Hoboken, NJ (PRWEB) October 30, 2015
Alumnus Optimistic About Opportunities New Facility Will Offer Students
One of the best reasons to study finance at Stevens Institute of Technology is about to become two of the best reasons.
In 2012, a gift from John J. “Sean” Hanlon IV ’80 and his wife, Cathy, allowed Stevens to open the Hanlon Financial Systems Lab, a state-of-the-art facility with Bloomberg terminals, real-time and historical market data, and software packages that can conduct trading simulations and develop financial models.
On Oct. 29, Hanlon, a trustee, and his family announced another generous donation that will include funding for a new research and teaching lab to expand the opportunities available to students who study finance at Stevens. The new lab, scheduled to break ground in May, will feature additional Bloomberg terminals and data analysis tools, but with a greater emphasis on data visualization technologies as they apply to finance. This lab will also be laid out as a series of trading desks, to inspire greater collaboration and further mimic the Wall Street feel of the center. It will be called the Hanlon Laboratory for Financial Analytics and Data Visualization.
“When I joined the board in December of 2010, I said that Stevens was a $25 stock headed to $100,” Hanlon said during a dedication ceremony. “I’m here to tell you that it has exceeded $100 a share, and if you will permit me the Wall Street metaphor, I’m going to up my target price. Stevens is headed for $500 per share.”
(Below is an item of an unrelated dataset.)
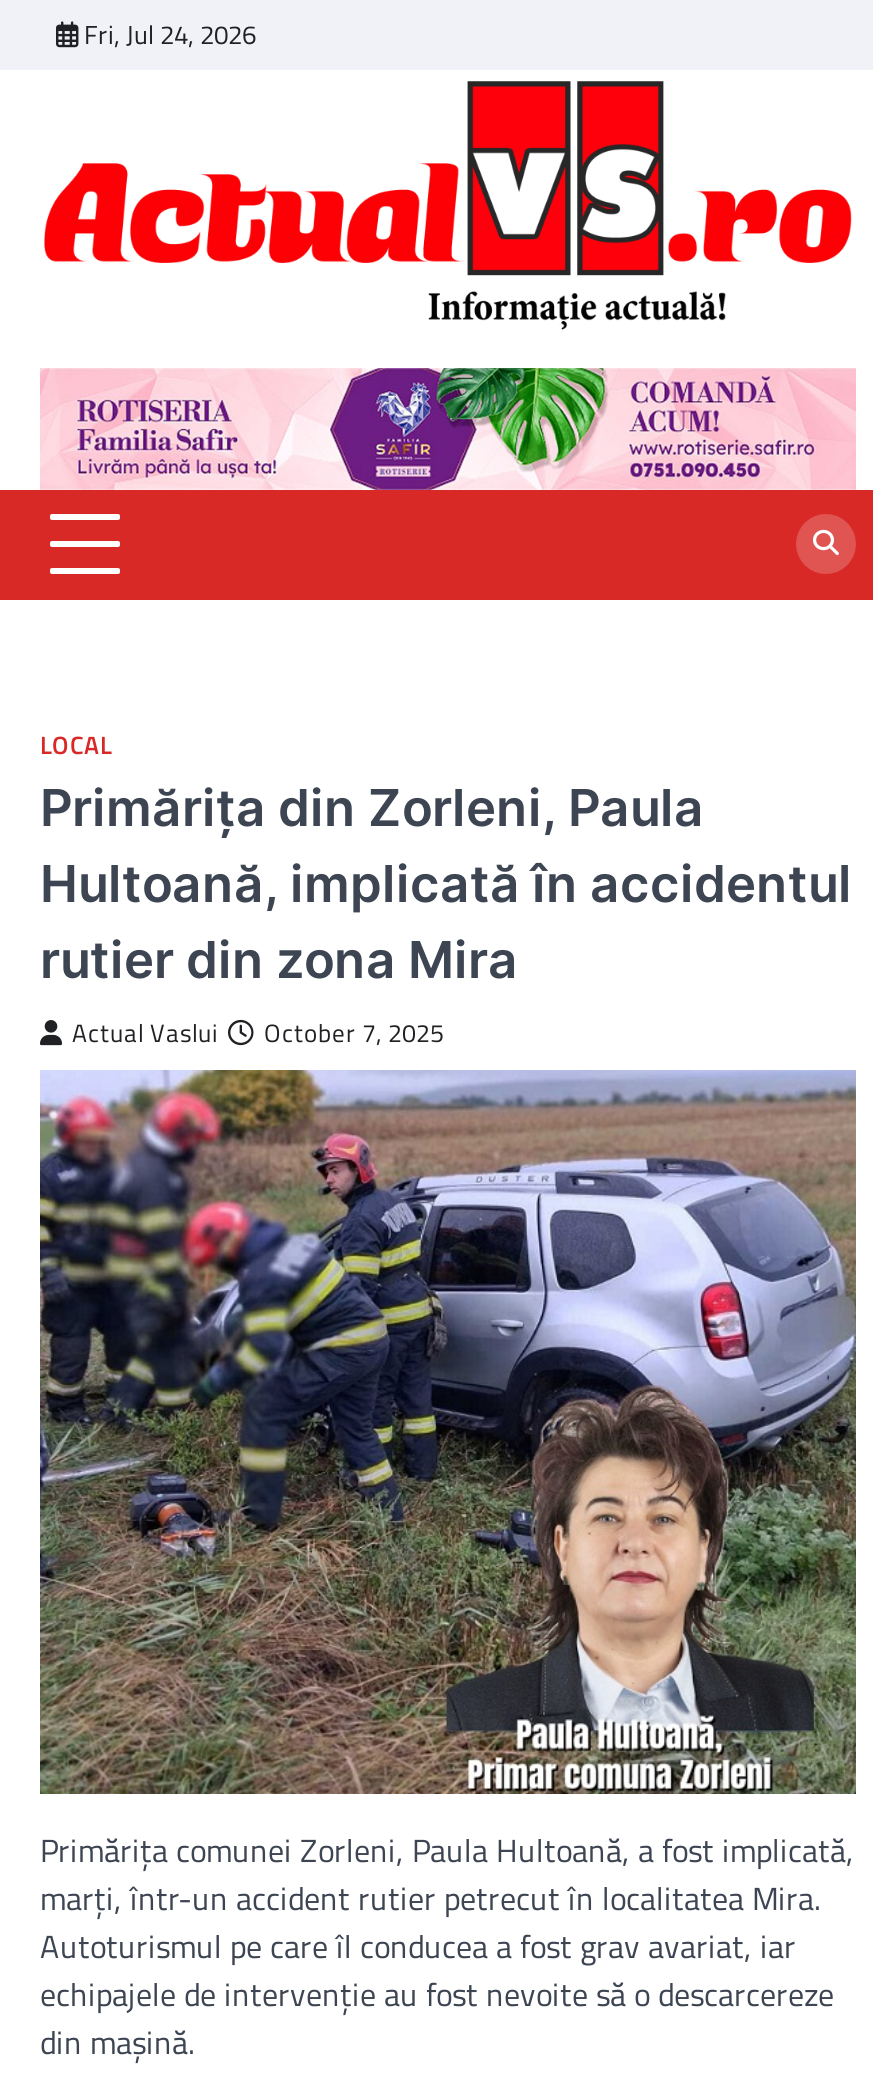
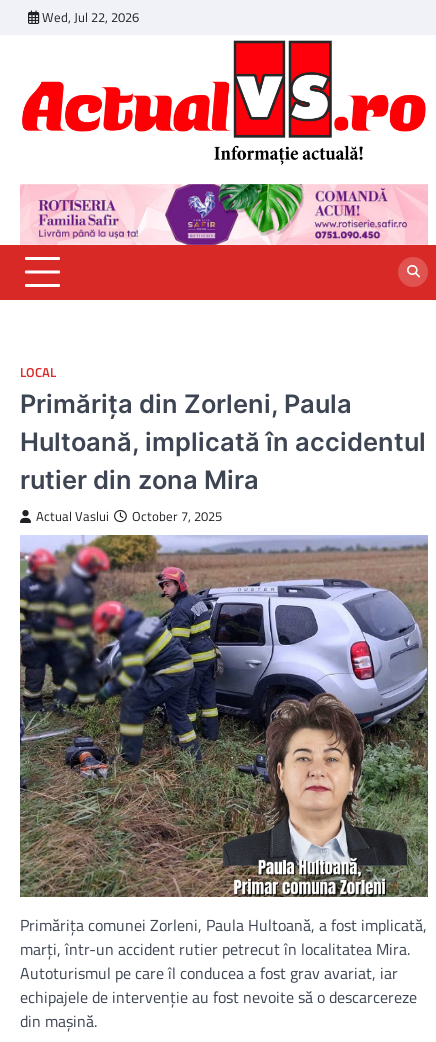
[84,14,256,54] Fri, Jul 24, 2026 -> [42,7,139,27] Wed, Jul 22, 2026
Finance is a major driver of the optimism surrounding the future of Stevens. A significant percentage of Stevens graduates go on to careers in finance, and the demand for professionals who understand both finance and the technology rapidly disrupting is hard to overstate: The undergraduate degree in Quantitative Finance, for instance, has a 100 percent six-month placement rate, with many of those graduates getting multiple job offers.
Daniela Cardona, a junior in the Quantitative Finance program, spent last summer as an intern in the investment management division at Goldman Sachs. Next summer, she’ll be an intern in the global investment banking program of RBC, and she credits the relevance of her Stevens coursework with helping her get in-demand assignments.
“I didn’t want to attend a traditional business school — I wanted a technology focus and I wanted a business focus, and the Quantitative Finance program at Stevens did just that for me,” Cardona said during the event. “I would not be where I am if it weren’t for this program.”
Stevens President Nariman Farvardin said he’s excited about the possibilities the second lab will create for more students like Cardona and Dakota Wixom, another Quantitative Finance student who spoke at the event.
The first lab “has exceeded every one of my expectations,” Dr. Farvardin said. “This laboratory has been the catalyst for advancing the university’s strength and visibility in this critically important area.”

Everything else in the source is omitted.